Asal dari larangan Nabi shallallaahu
‘alaihi wa sallam menunjukkan keharaman sebagaimana telah dimaklumi dalam
ilmu ushul fiqh. Larangan sebagaimana hadits tersebut diatas juga diperkuat
lagi dengan perkataan ‘Aliy bin Abi Thaalib radliyallaahu ‘anhu– adalah
salah seorang shahabat yang sangat bersemangat melaksanakan perintah Nabi shallallaahu
‘alaihi wa sallam tersebut sebagaimana terdapat dalam riwayat :
عَنْ أَبِي الْهَيَّاجِ الْأَسَدِيِّ،
قَالَ: قَالَ لِي عَلِيُّ بْنُ أَبِي طَالِبٍ: " أَلَا أَبْعَثُكَ عَلَى مَا
بَعَثَنِي عَلَيْهِ رَسُولُ اللَّهِ صَلَّى اللهُ عَلَيْهِ وَسَلَّمَ أَنْ لَا
تَدَعَ تِمْثَالًا إِلَّا طَمَسْتَهُ، وَلَا قَبْرًا مُشْرِفًا إِلَّا سَوَّيْتَهُ
"
Dari Abul-Hayyaaj Al-Asadiy, ia
berkata : ‘Aliy bin Abi Thaalib pernah
berkata kepadaku : “Maukah engkau aku utus sebagaimana Rasulullah shallallaahu ‘alaihi wa sallam telah
mengutusku ? Hendaklah engkau tidak meninggalkan gambar-gambar kecuali engkau
hapus dan jangan pula kamu meninggalkan kuburan yang ditinggikan kecuali kamu
ratakan” [Diriwayatkan oleh Muslim no. 969, Abu Daawud no. 3218, At-Tirmidziy
no. 1049, An-Nasaa’iy no. 2031, dan yang lainnya].

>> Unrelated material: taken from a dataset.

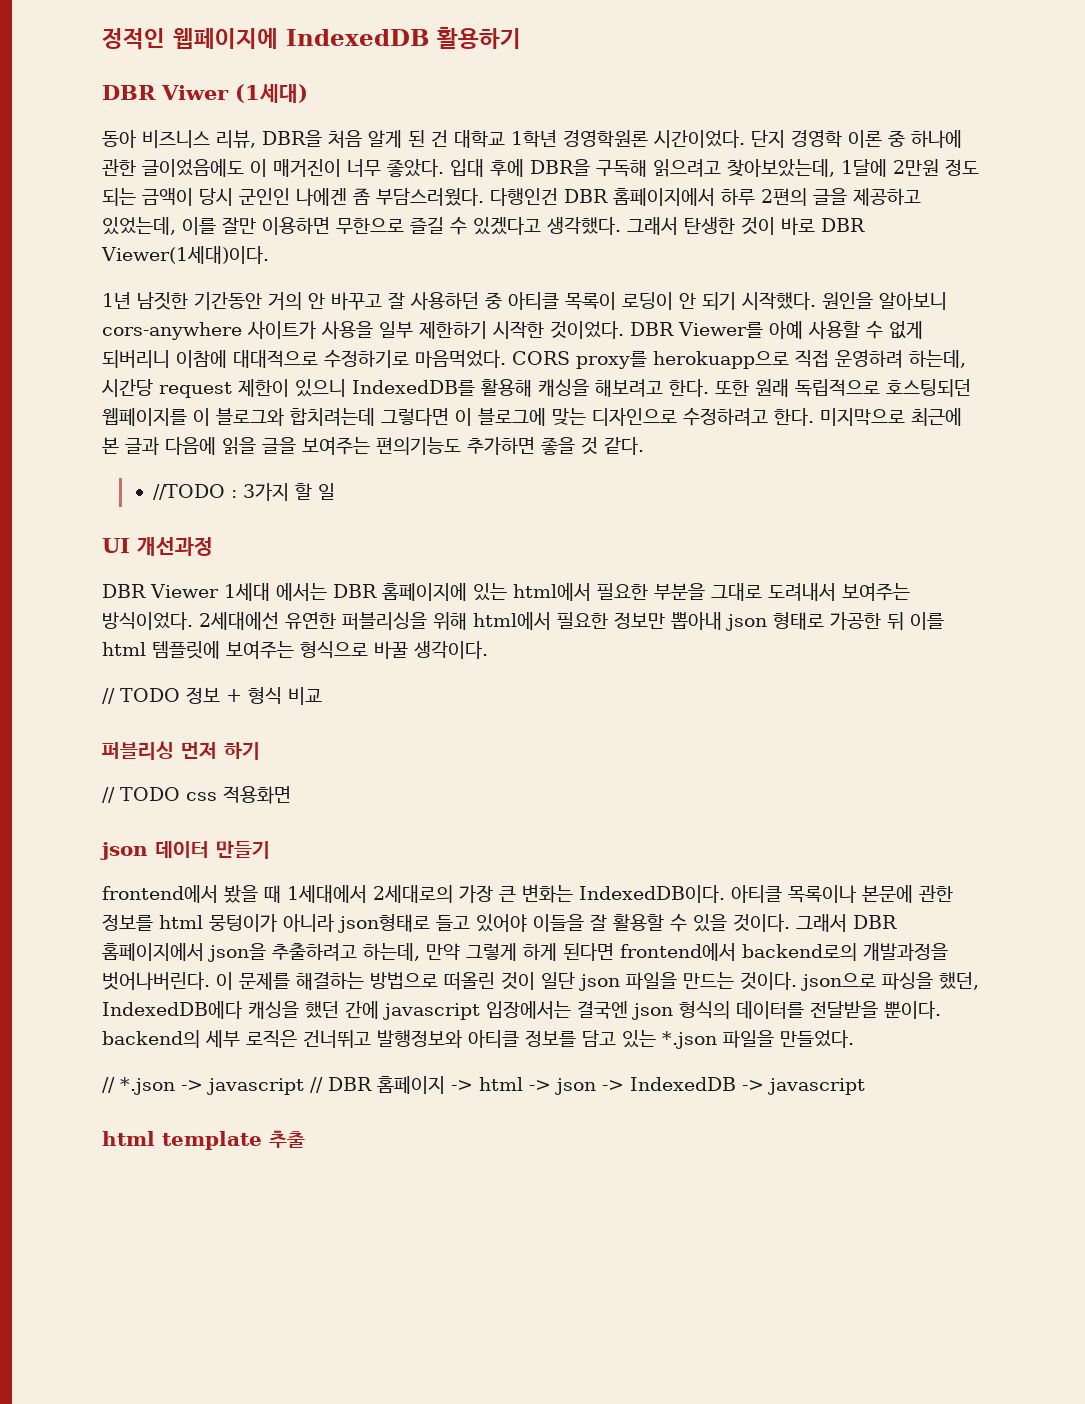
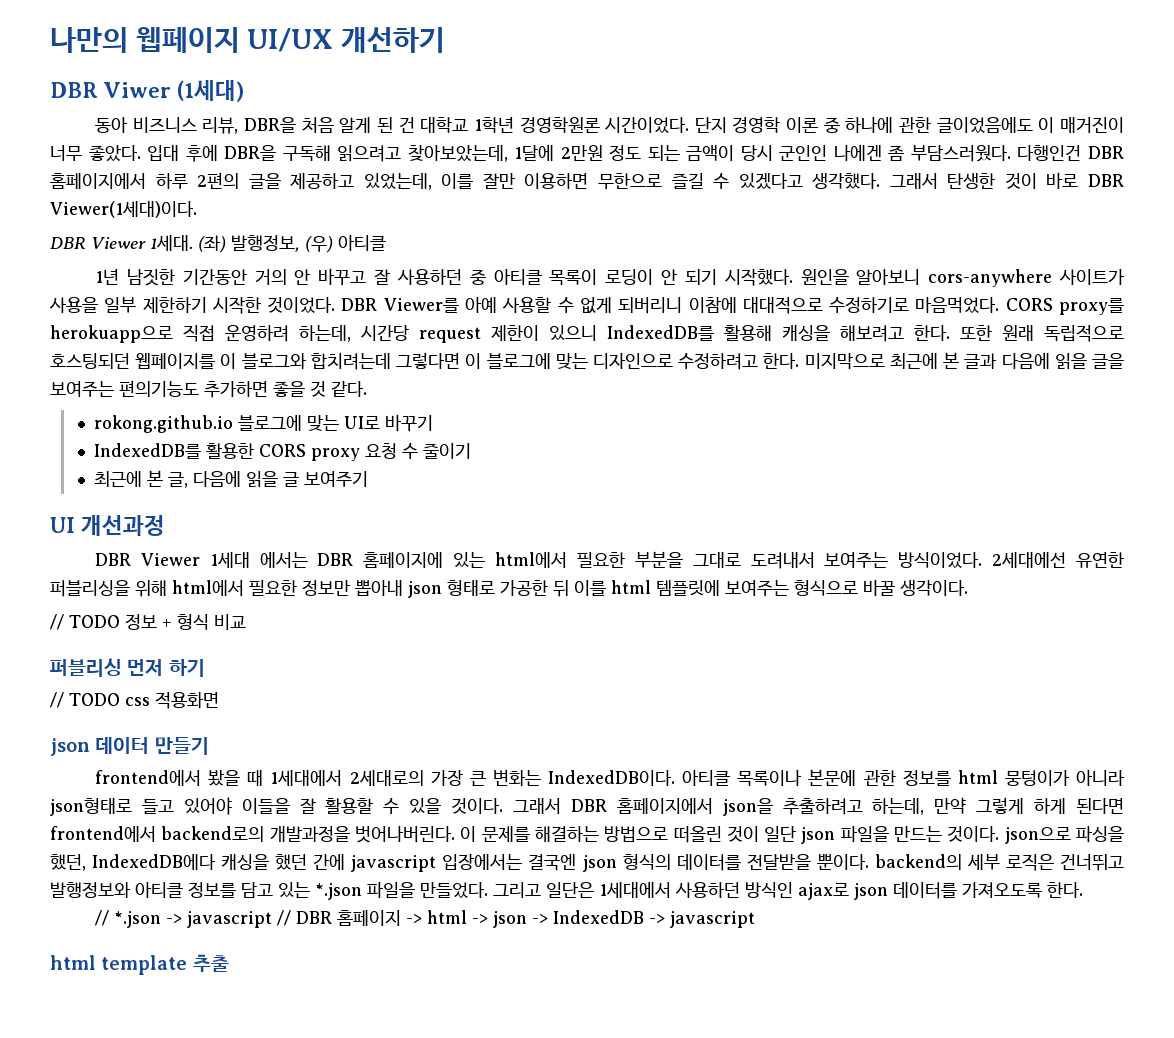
[102,27,521,50] 정적인 웹페이지에 IndexedDB 활용하기 -> [50,27,446,53] 나만의 웹페이지 UI/UX 개선하기
(269, 255) none -> [50,235,386,253] // DBR Viewer 1세대. (좌) 발행정보, (우) 아티클
[153,483,336,501] //TODO : 3가지 할 일 -> [93,414,433,433] [93,443,471,461] [93,470,368,488] rokong.github.io 블로그에 맞는 UI로 바꾸기 // IndexedDB를 활용한 CORS proxy 요청 수 줄이기 // 최근에 본 글, 다음에 읽을 글 보여주기
(854, 1039) none -> [493,882,1083,900] 그리고 일단은 1세대에서 사용하던 방식인 ajax로 json 데이터를 가져오도록 한다.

Berikutnya larangan membuat bangunan
diatas kubur sebagaimana yang disebutkan dalam hadits diatas, dilanjutkan pula
oleh para ulama seluruh mazhab dengan
mengingatkan kepada umat seluruh umat Muslim, antara lain dikalangan madzhab
Syaafi’iyyah berdasarkan perkataan Imam
Muhammad bin Idris Asy-Syafii rahimahullah :.
وأحب أن لا يبنى ولا يجصص فإن ذلك
يشبه الزينة والخيلاء وليس الموت موضع واحد منهما ولم أر قبور المهاجرين والانصار
مجصصة ...... وقد رأيت من الولاة من يهدم بمكة ما يبنى فيها فلم أر الفقهاء يعيبون
ذلك
“Dan
aku senang jika kubur tidak dibangun dan tidak dikapur/disemen,
karena hal itu menyerupai perhiasan dan kesombongan. Orang yang mati bukanlah
tempat untuk salah satu di antara keduanya. Dan aku pun tidak pernah
melihat kubur orang-orang Muhaajiriin dan Anshaar dikapur..... Dan aku telah
melihat sebagian penguasa meruntuhkan bangunan yang dibangunan di atas kubur di
Makkah, dan aku tidak melihat para fuqahaa’
mencela perbuatan tersebut” [Al-Umm, 1/316 – via Syamilah].
Hadits dari Ali bin Thalib
radhyallahu’anhu diberi komentar pula imam An-Nawawiy rahimahullah sebagai salah seoreang ulama besar dari
madzhab Syafi’iyah dimana beliau berkata :
فيه أن السنة أن القبر لا يرفع على
الأرض رفعاً كثيراً ولا يسنم بل يرفع نحو شبر ويسطح وهذا مذهب الشافعي ومن وافقه،
“Pada
hadits tersebut terdapat keterangan bahwa yang disunnahkan kubur tidak terlalu
ditinggikan di atas permukaan tanah dan tidak dibentuk seperti punuk onta, akan
tetapi hanya ditinggikan seukuran sejengkal dan meratakannya. Ini adalah
madzhab Asy-Syaafi’iy dan orang-orang yang sepakat dengan beliau” [Syarh An-Nawawiy ‘alaa Shahih
Muslim, 3/36].
Di tempat lain ia berkata :
وَاتَّفَقَتْ نُصُوصُ الشَّافِعِيِّ
وَالْأَصْحَابِ عَلَى كَرَاهَةِ بِنَاءِ مَسْجِدٍ عَلَى الْقَبْرِ سَوَاءٌ كَانَ
الْمَيِّتُ مَشْهُورًا بِالصَّلَاحِ أَوْ غَيْرِهِ لِعُمُومِ الْأَحَادِيثِ
“Nash-nash
dari Asy-Syaafi’iy dan para shahabatnya telah sepakat tentang dibencinya
membangun masjid di atas kubur. Sama saja, apakah si mayit masyhur dengan
keshalihannya ataupun tidak berdasarkan keumuman hadits-haditsnya” [Al-Majmuu’, 5/316].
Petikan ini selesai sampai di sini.